§ GIVEN DATA
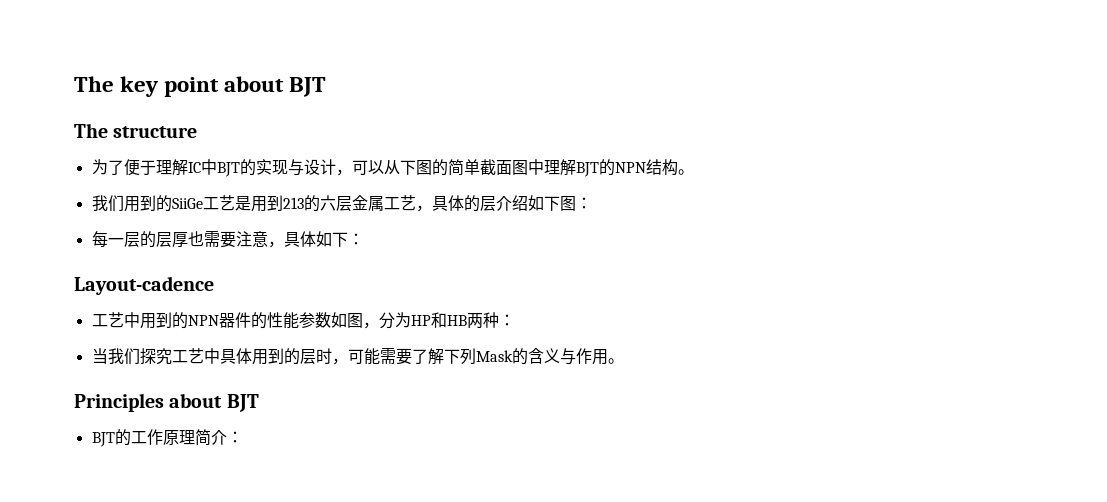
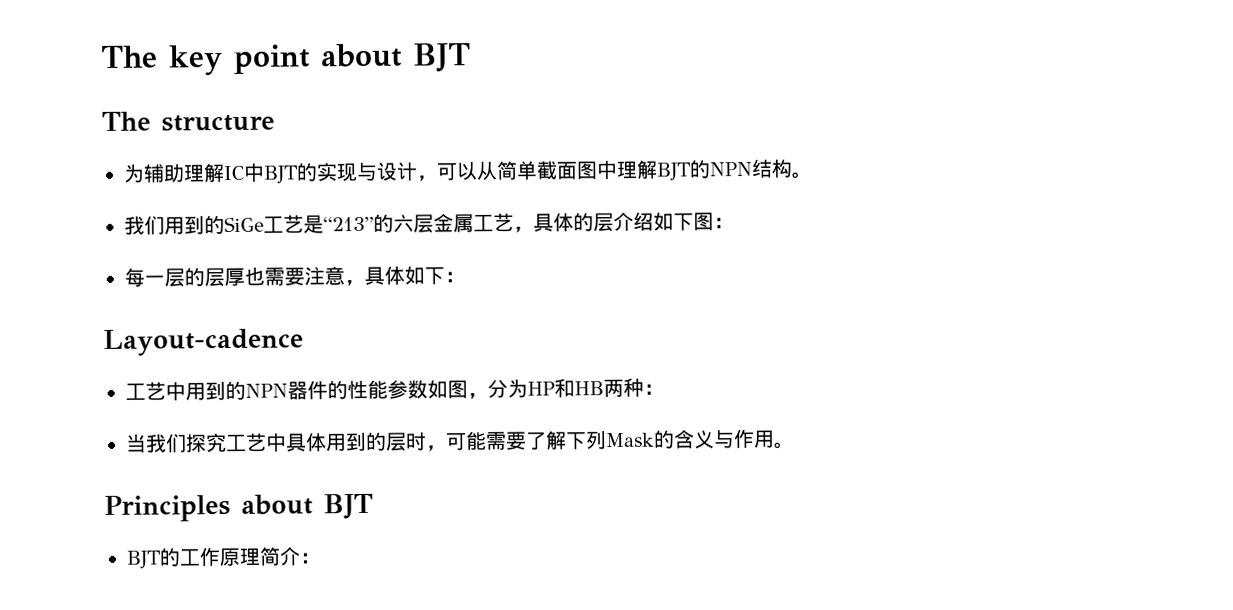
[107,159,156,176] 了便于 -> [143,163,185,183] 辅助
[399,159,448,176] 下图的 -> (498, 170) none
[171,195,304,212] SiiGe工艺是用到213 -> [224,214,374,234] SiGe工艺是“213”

--

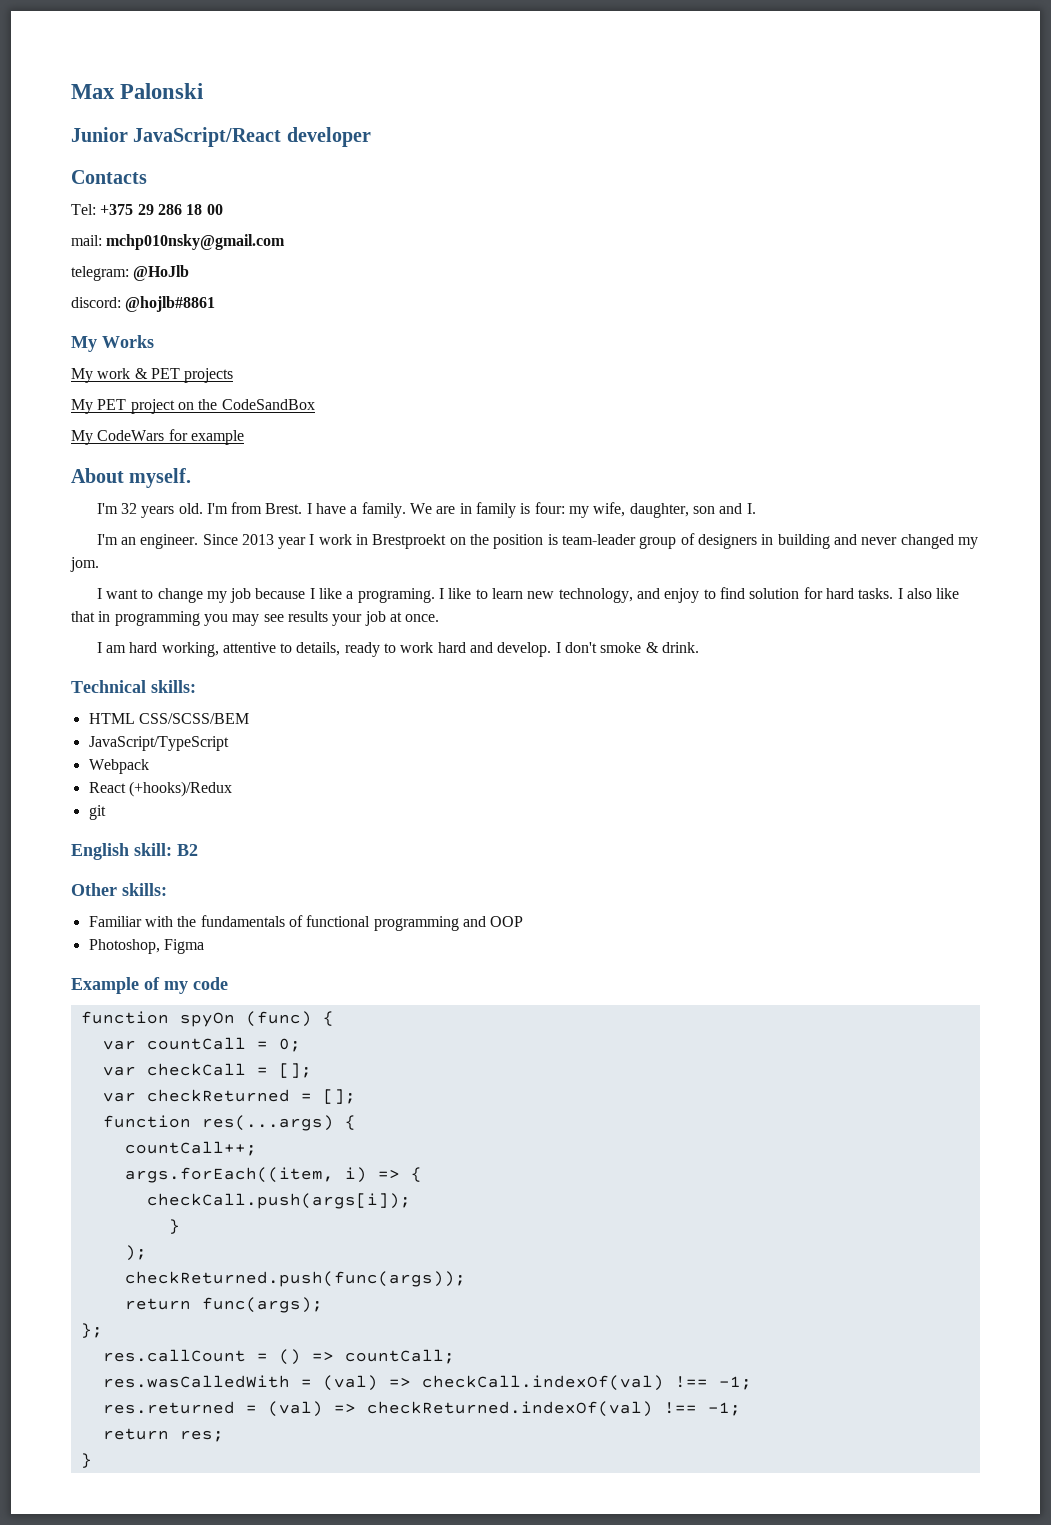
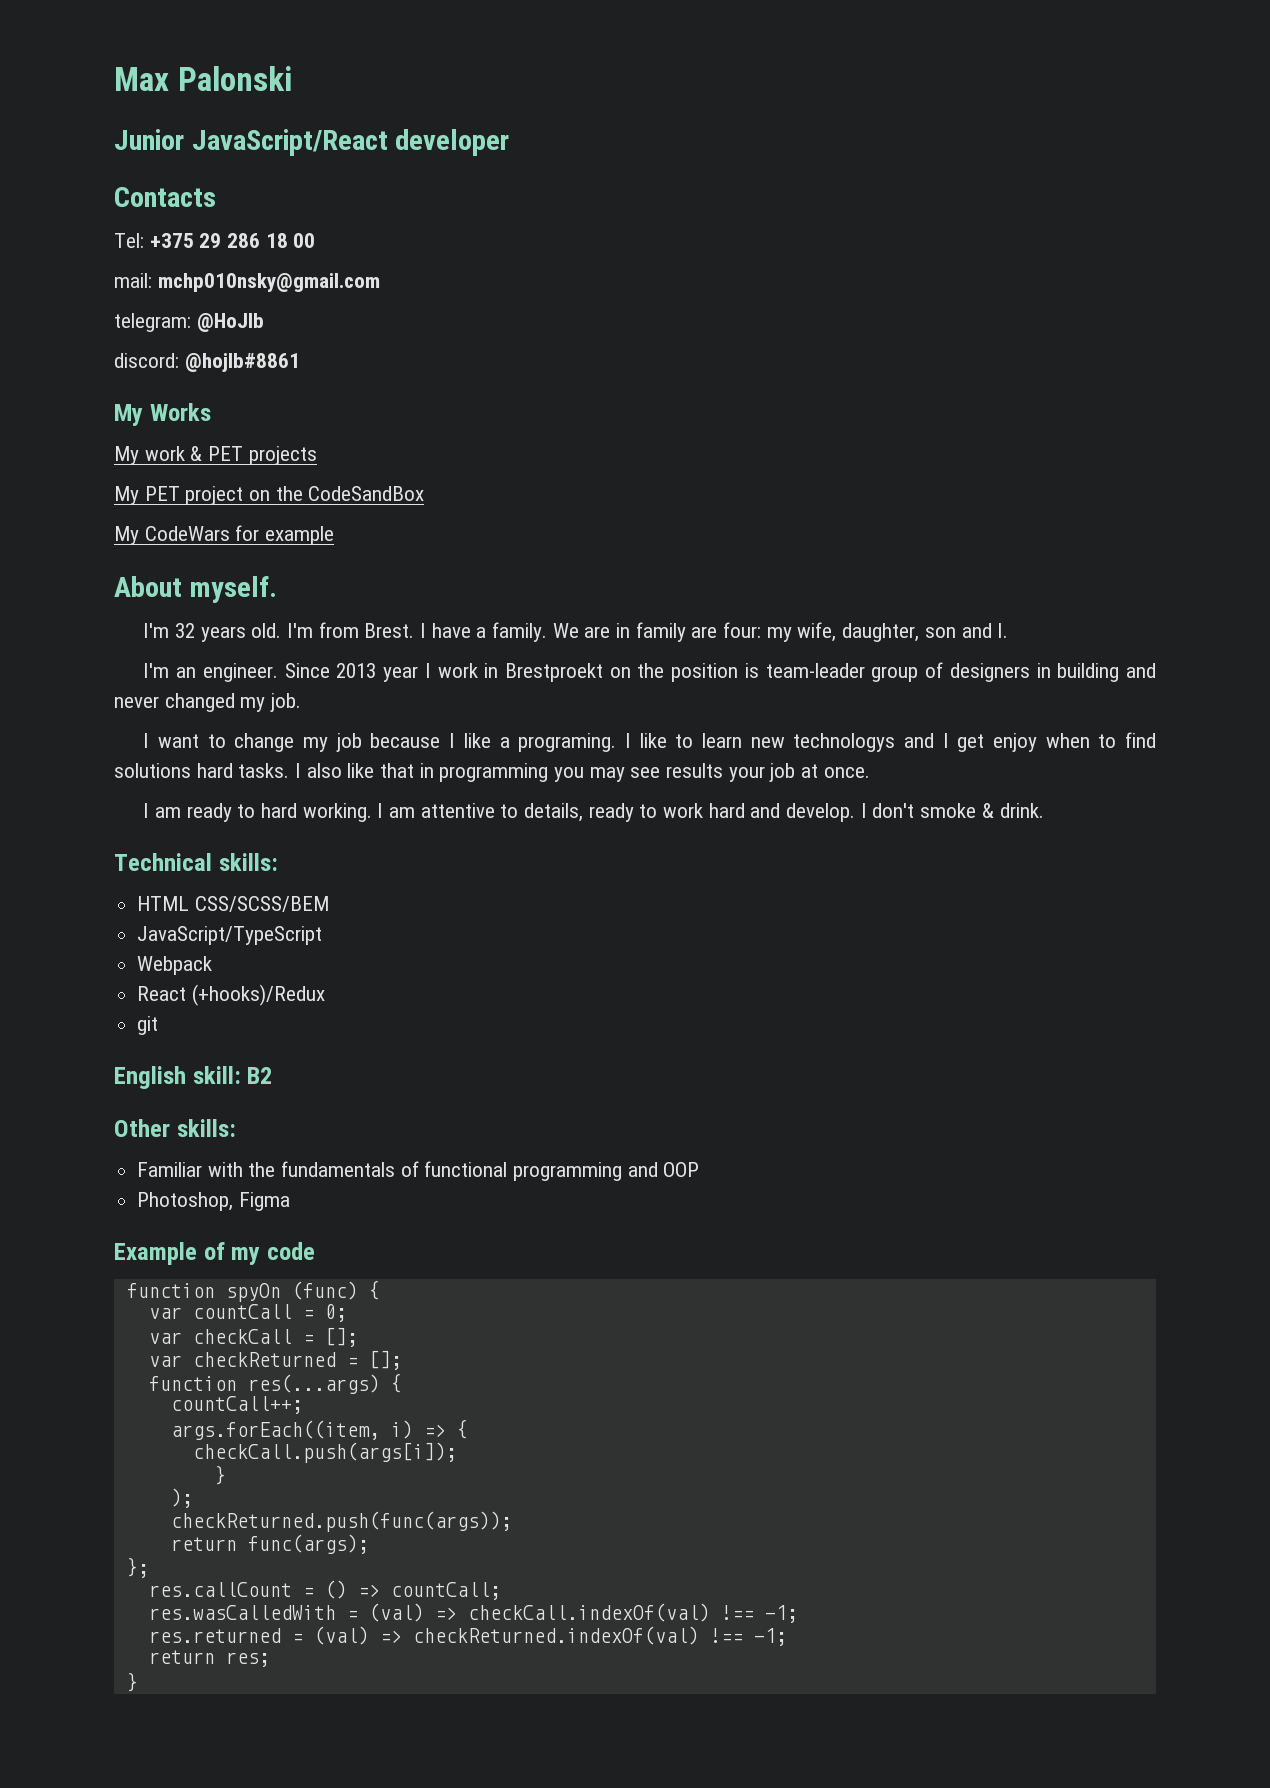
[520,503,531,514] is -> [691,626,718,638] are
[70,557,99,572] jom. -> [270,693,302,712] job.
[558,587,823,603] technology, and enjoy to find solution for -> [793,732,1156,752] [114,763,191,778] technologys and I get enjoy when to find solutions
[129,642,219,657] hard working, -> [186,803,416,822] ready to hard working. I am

§ WHAT YOU HAVE TO DO
Look above for the line holding "[399,159,448,176] 下图的 -> (498, 170) none", then set down exactly that line and every line after it up to and including the line holding "[171,195,304,212] SiiGe工艺是用到213 ->", with nothing else.

§ COMPLETED EXERCISE
[399,159,448,176] 下图的 -> (498, 170) none
[171,195,304,212] SiiGe工艺是用到213 -> [224,214,374,234] SiGe工艺是“213”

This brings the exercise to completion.